[Recorded data]
= Beginning of Section =
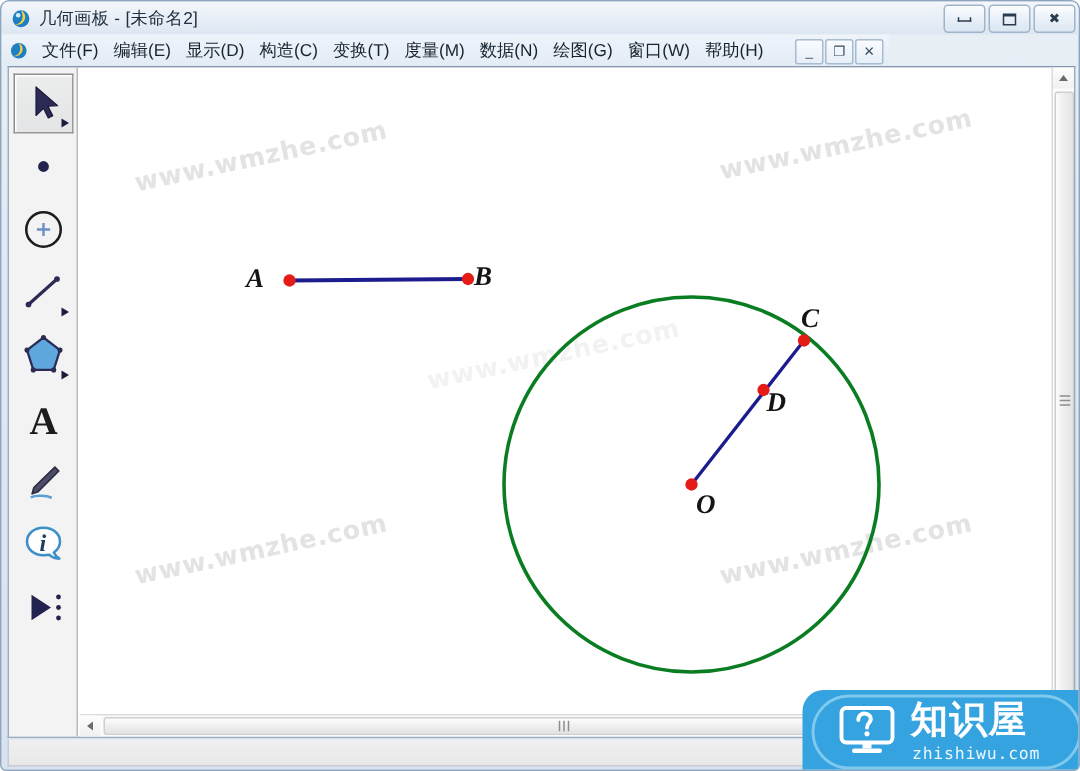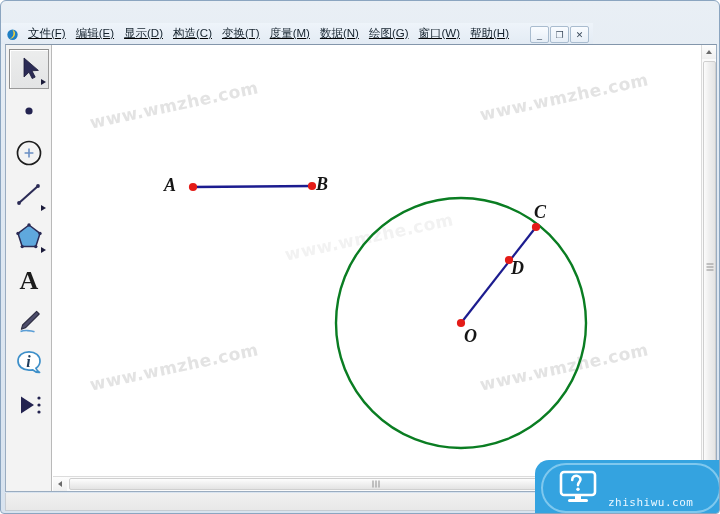--- a/index.html
+++ b/index.html
@@ -388,6 +388,28 @@
 
 <div id="app-window">
 
+  <div id="title-bar">
+    <div id="title-icon">
+      <svg width="14" height="14" viewBox="0 0 14 14">
+        <circle cx="7" cy="7.5" r="5.6" fill="#1f7fc4"></circle>
+        <path d="M7 2 C 9.6 3.2 10.6 6 9.2 8.6 C 8 10.8 5.6 11.9 3.3 11.3 C 5.2 11.2 6.8 10.1 7.6 8.4 C 8.4 6.6 8.2 4.2 7 2 Z" fill="#f5d33c"></path>
+        <circle cx="5.1" cy="5.2" r="1.5" fill="#d7eefc"></circle>
+      </svg>
+    </div>
+    <div id="title-text">几何画板 - [未命名2]</div>
+
+    <div id="win-buttons">
+      <div class="win-btn">
+        <span class="wb-glyph wb-min"></span>
+      </div>
+      <div class="win-btn">
+        <span class="wb-glyph wb-max"></span>
+      </div>
+      <div class="win-btn close">
+        <span class="wb-glyph">✖</span>
+      </div>
+    </div>
+  </div>
 
   <div id="menu-bar">
     <div id="menu-doc-icon">

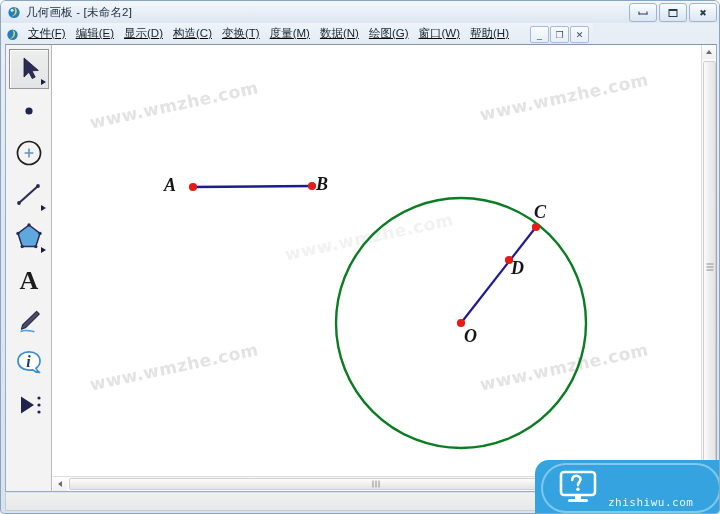--- a/index.html
+++ b/index.html
@@ -97,7 +97,6 @@
     display: flex;
     align-items: center;
     background: linear-gradient(to bottom, #eef4fa 0%, #e3ebf4 100%);
-    text-decoration: underline;
   }
   #menu-doc-icon {
     width: 13px; height: 13px;

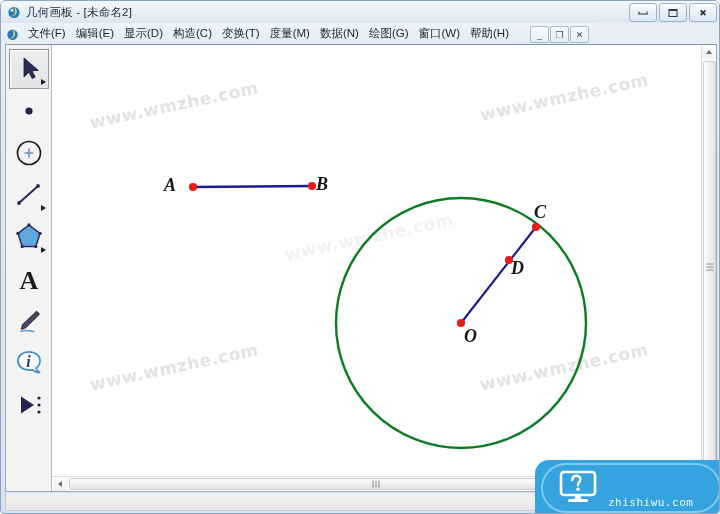--- a/index.html
+++ b/index.html
@@ -606,6 +606,7 @@
         <rect x="9" y="29" width="20" height="3" rx="1.5" fill="#ffffff"></rect>
       </svg>
     </div>
+    <div id="badge-text-cn">知识屋</div>
     <div id="badge-text-en">zhishiwu.com</div>
   </div>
= End of Section =
- **WORK TASK**
Please quote nothing but the lines from the line with "-606,6 +606,7 @@" through the end of the data above, exactly as written, ends included.

- **TASK ANSWER**
@@ -606,6 +606,7 @@
         <rect x="9" y="29" width="20" height="3" rx="1.5" fill="#ffffff"></rect>
       </svg>
     </div>
+    <div id="badge-text-cn">知识屋</div>
     <div id="badge-text-en">zhishiwu.com</div>
   </div>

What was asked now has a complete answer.